▸ **Exercise brief**
From the listing below, copy only the lines running from the line that contains "(193, 150) none -> (191, 104) //" to the line that contains "[241,200,283,211] enable ->", both included.

▸ **Listed entries**
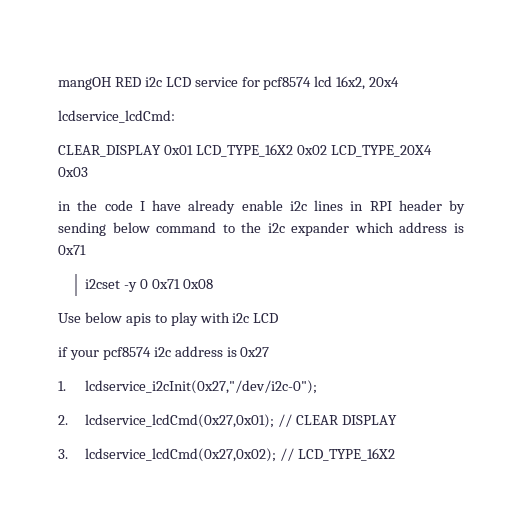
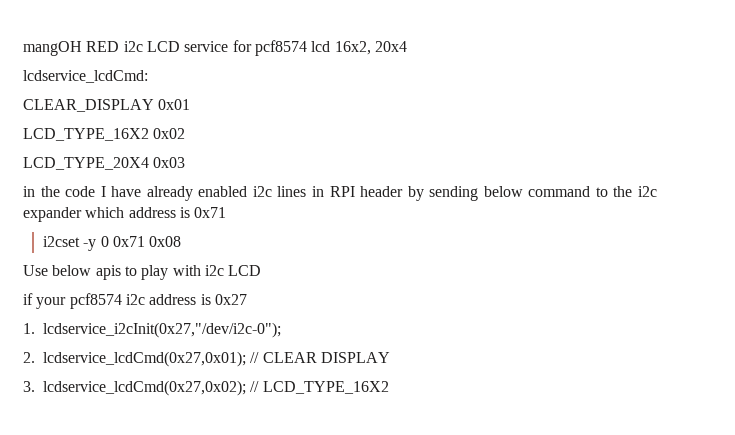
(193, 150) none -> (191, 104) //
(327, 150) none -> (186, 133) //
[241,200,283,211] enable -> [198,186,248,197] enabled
==
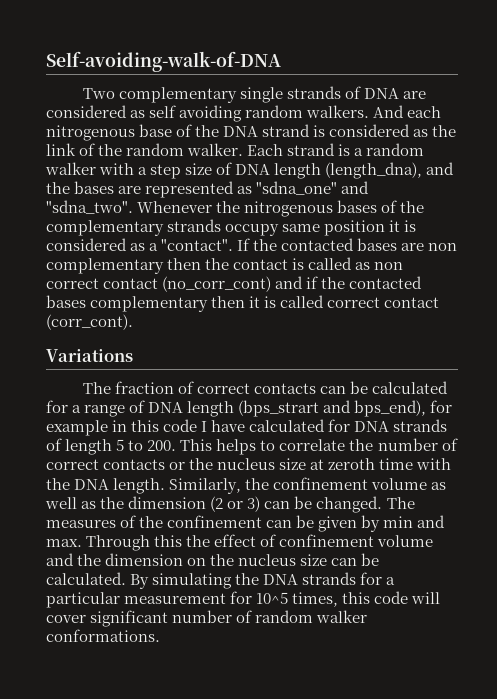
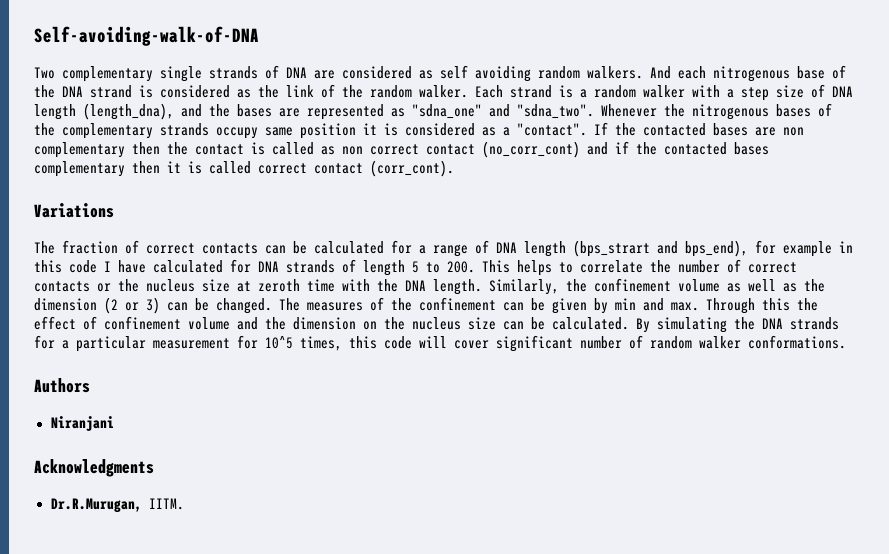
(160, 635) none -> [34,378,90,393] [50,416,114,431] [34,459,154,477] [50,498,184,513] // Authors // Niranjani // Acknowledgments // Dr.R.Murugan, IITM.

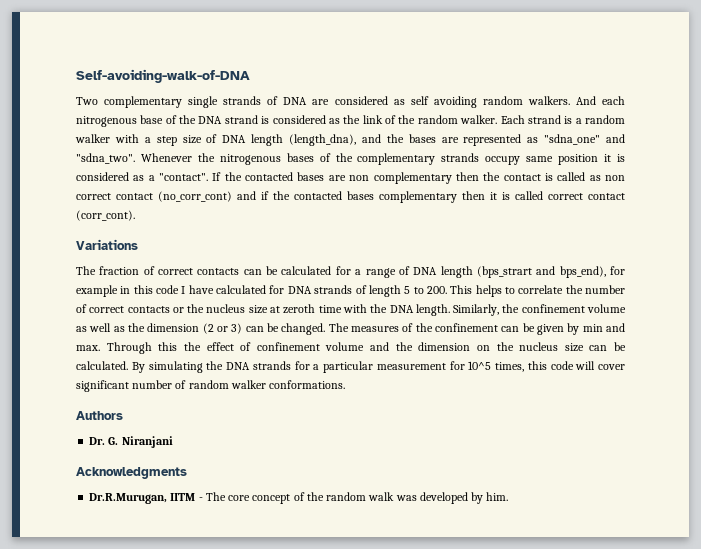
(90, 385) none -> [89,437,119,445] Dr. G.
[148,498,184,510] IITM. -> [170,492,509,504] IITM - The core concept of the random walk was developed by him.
==
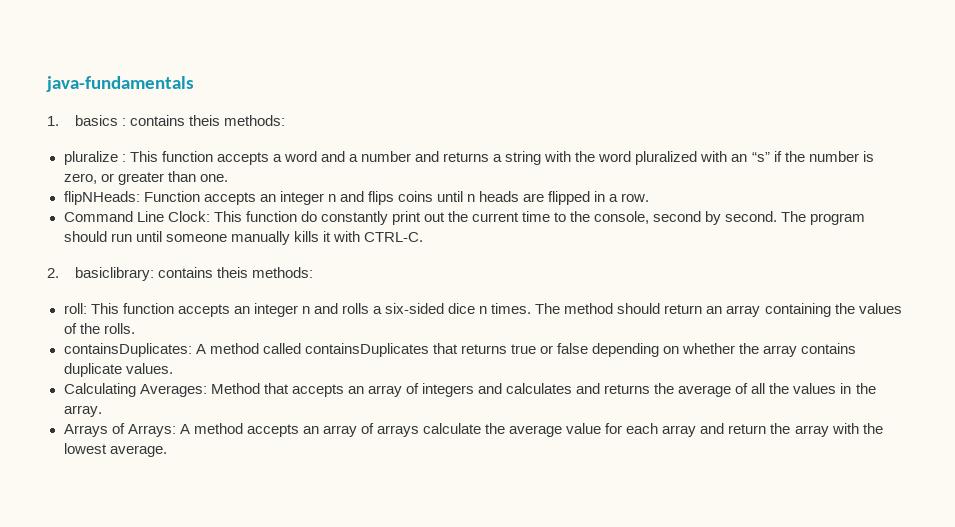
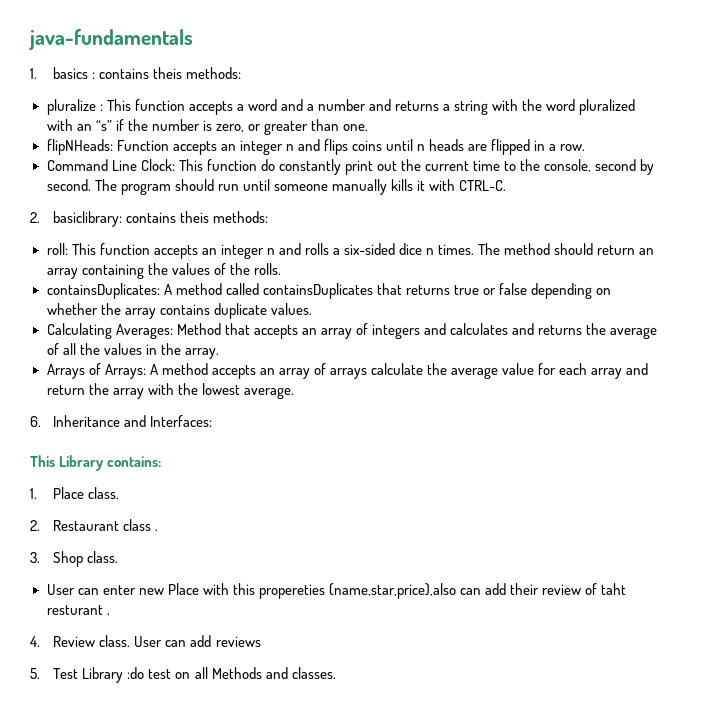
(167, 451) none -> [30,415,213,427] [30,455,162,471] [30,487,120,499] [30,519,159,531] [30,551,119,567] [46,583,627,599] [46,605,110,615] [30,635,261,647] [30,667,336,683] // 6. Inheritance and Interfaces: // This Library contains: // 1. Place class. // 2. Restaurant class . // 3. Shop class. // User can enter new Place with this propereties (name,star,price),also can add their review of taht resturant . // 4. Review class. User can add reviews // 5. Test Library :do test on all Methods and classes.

▸ **Result for this task**
(193, 150) none -> (191, 104) //
(327, 150) none -> (186, 133) //
[241,200,283,211] enable -> [198,186,248,197] enabled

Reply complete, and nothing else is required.